((

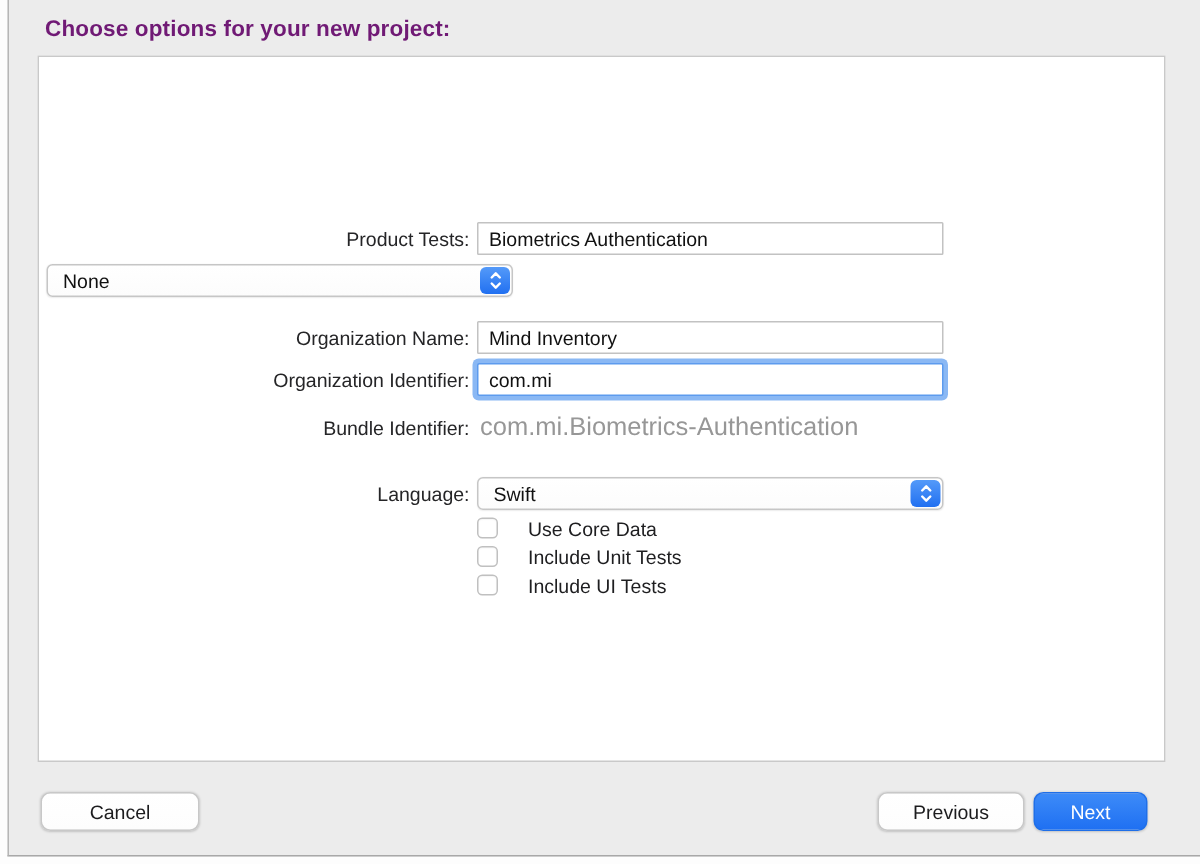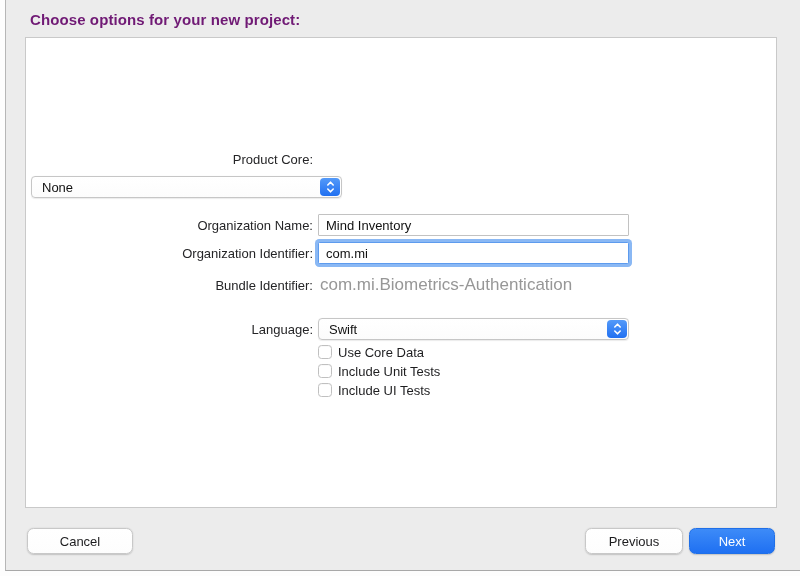"Product Core:" div.row-label { text: Core -> Tests }
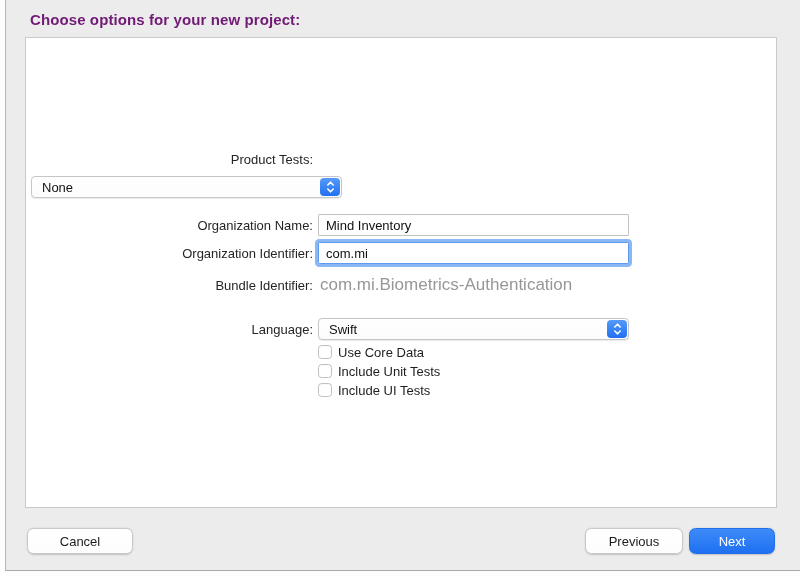"Biometrics Authentication" input.text-field { html: none -> <input> }
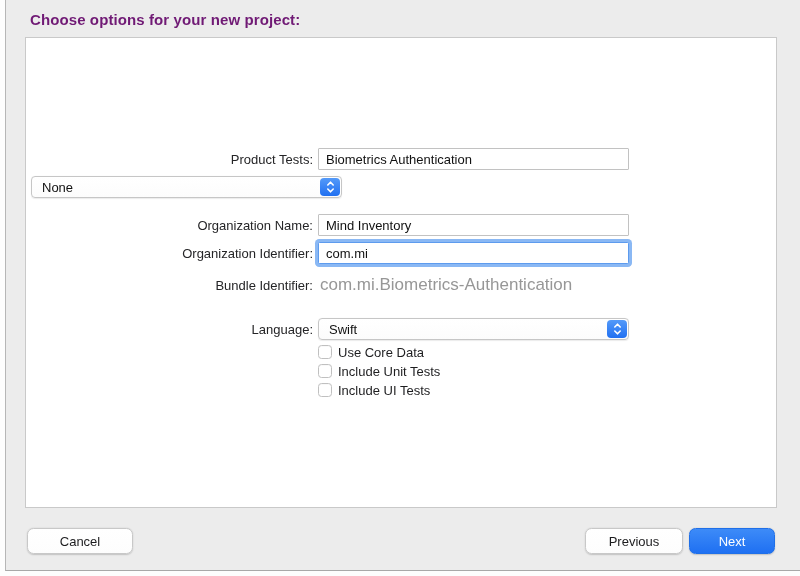"Use Core Data" .check-label { margin-left: 6px -> 20px }
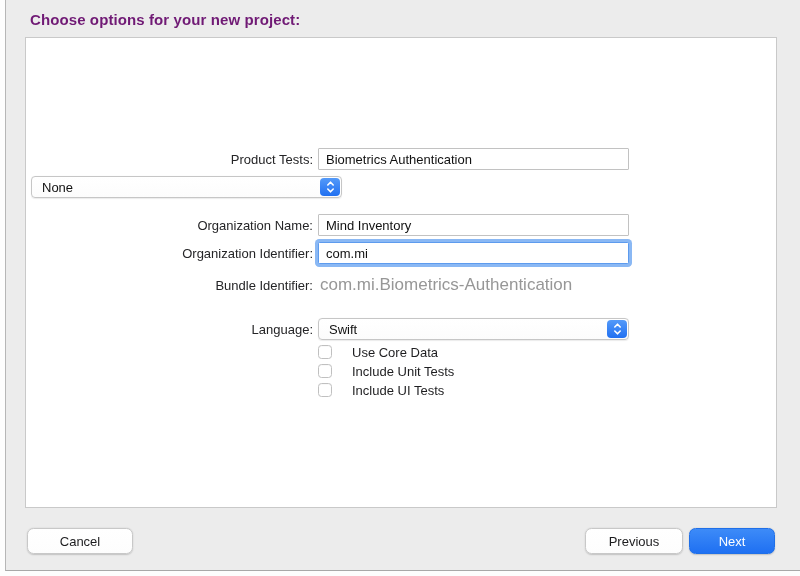"Next" .btn-next { width: 86px -> 76px }
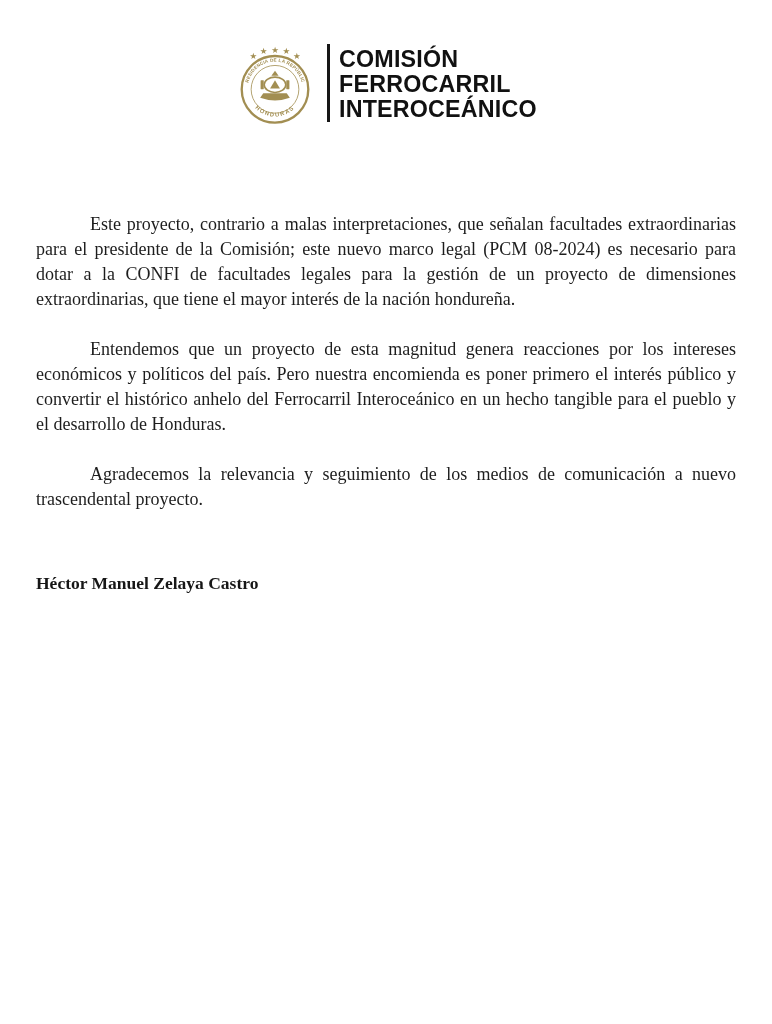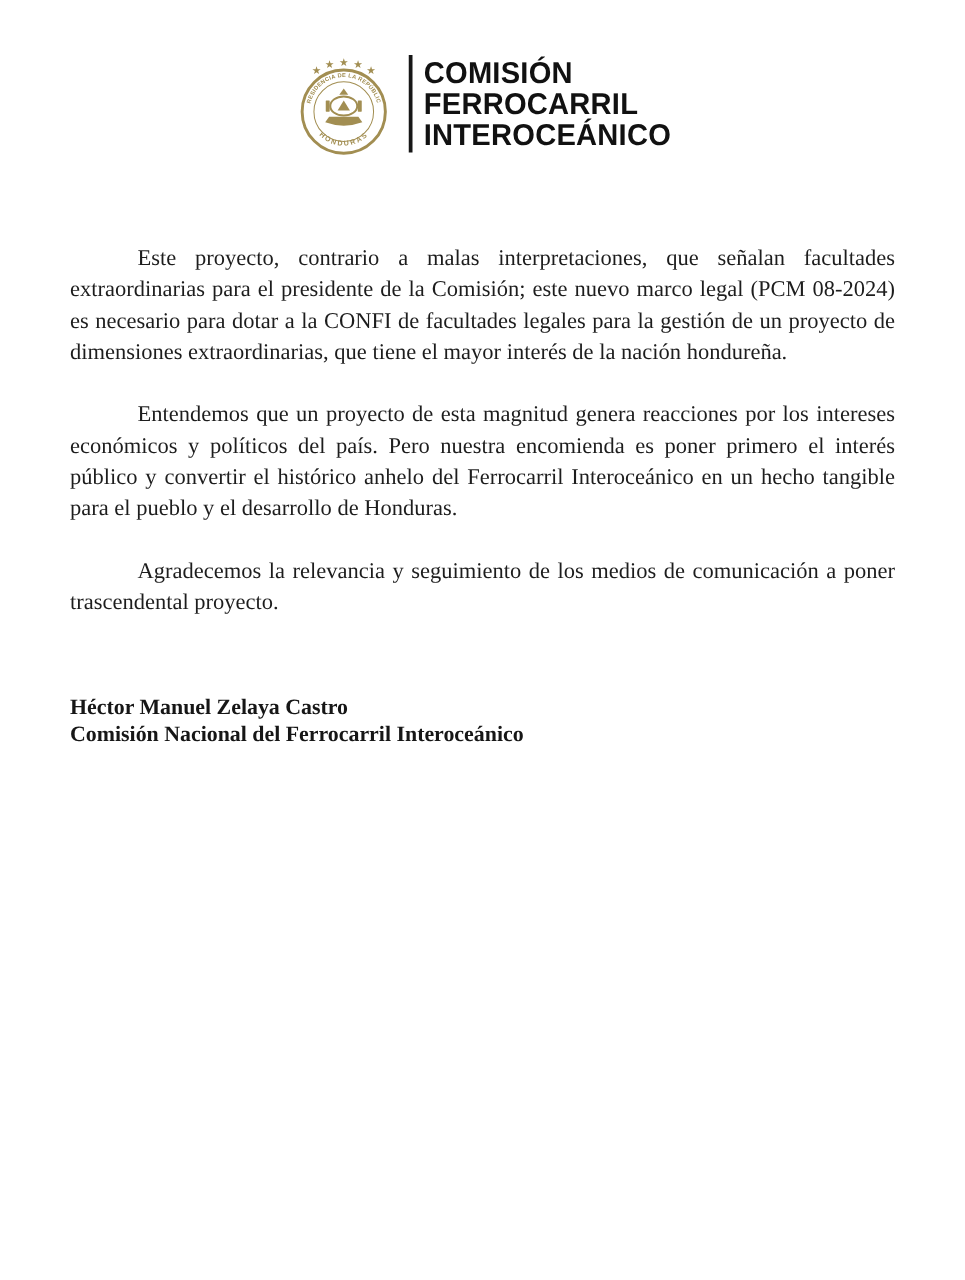"Este proyecto, contrario a malas" .doc-body { margin-top: 66px -> 84px; padding: 0 56px -> 0 36px }
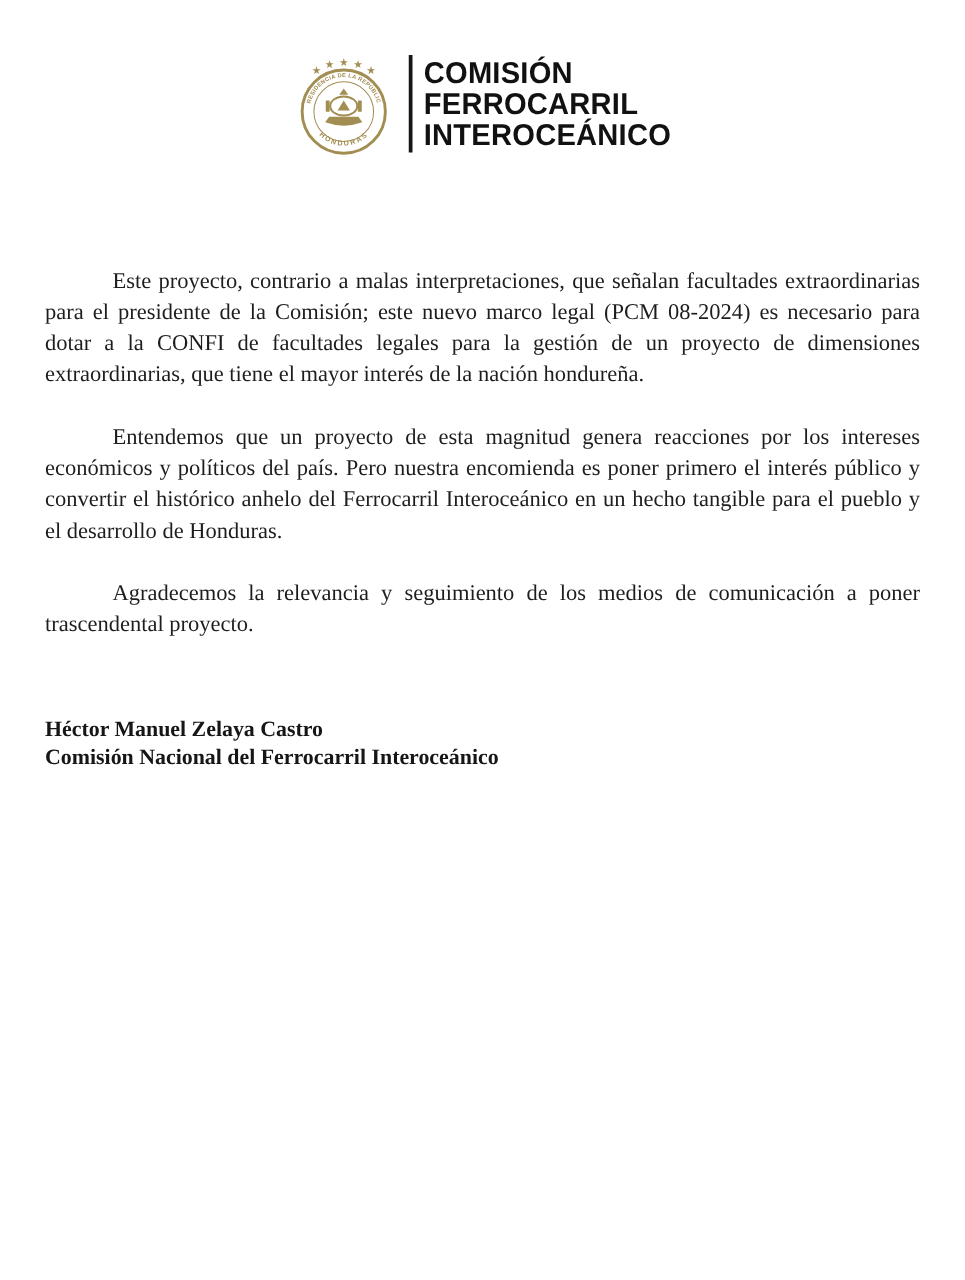"Agradecemos la relevancia y seguimiento" p { text: poner -> nuevo }
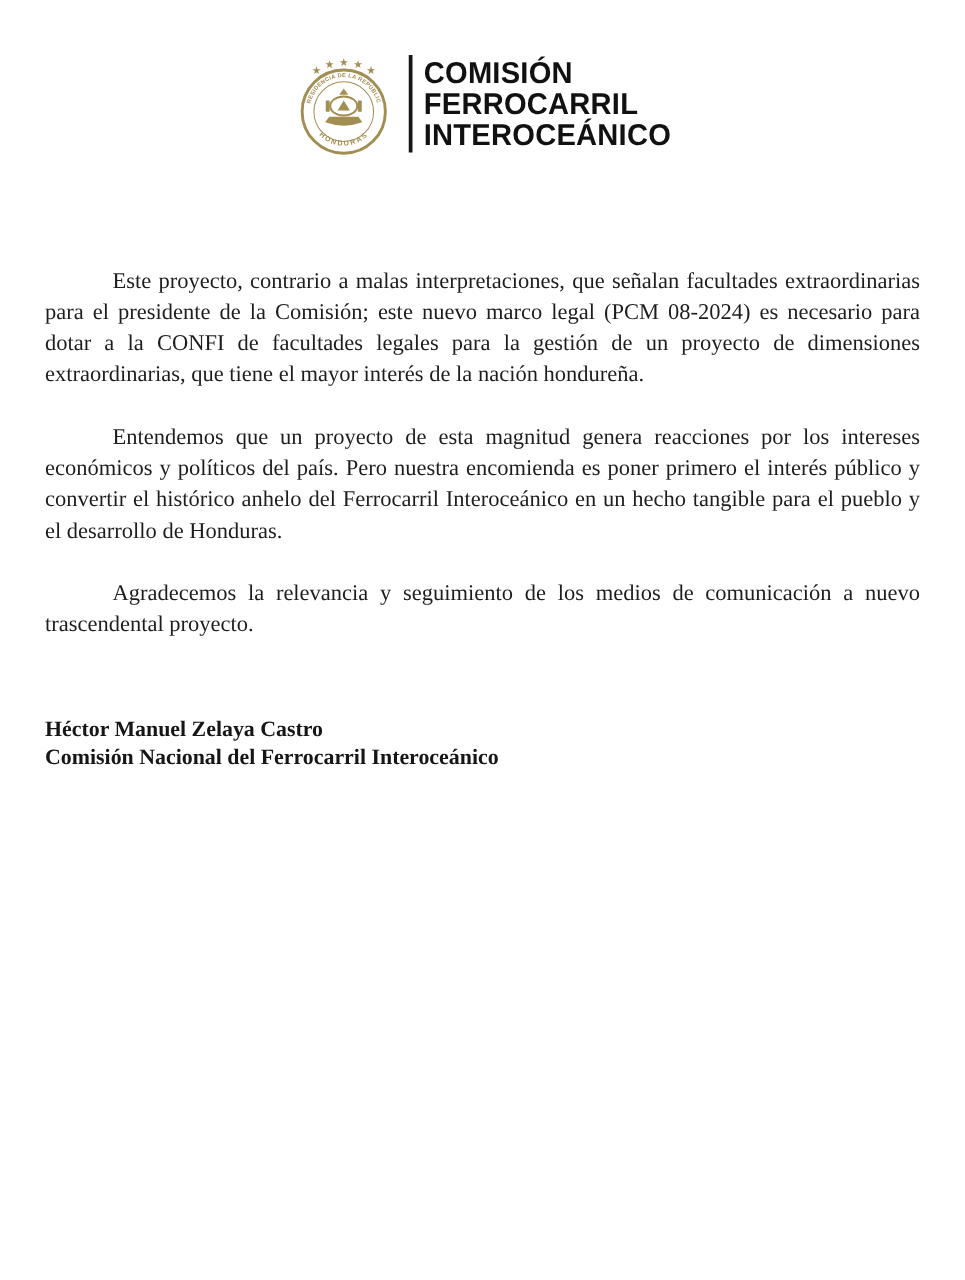"Comisión Nacional del Ferrocarril" div { html: <div>Comisión Nacional del Ferrocarril Interoceánico</div> -> none }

))

Write out the whole listing exactly as it appears, and omit the pictures.

"Product Core:" div.row-label { text: Core -> Tests }
"Biometrics Authentication" input.text-field { html: none -> <input> }
"Use Core Data" .check-label { margin-left: 6px -> 20px }
"Next" .btn-next { width: 86px -> 76px }
"Este proyecto, contrario a malas" .doc-body { margin-top: 66px -> 84px; padding: 0 56px -> 0 36px }
"Agradecemos la relevancia y seguimiento" p { text: poner -> nuevo }
"Comisión Nacional del Ferrocarril" div { html: <div>Comisión Nacional del Ferrocarril Interoceánico</div> -> none }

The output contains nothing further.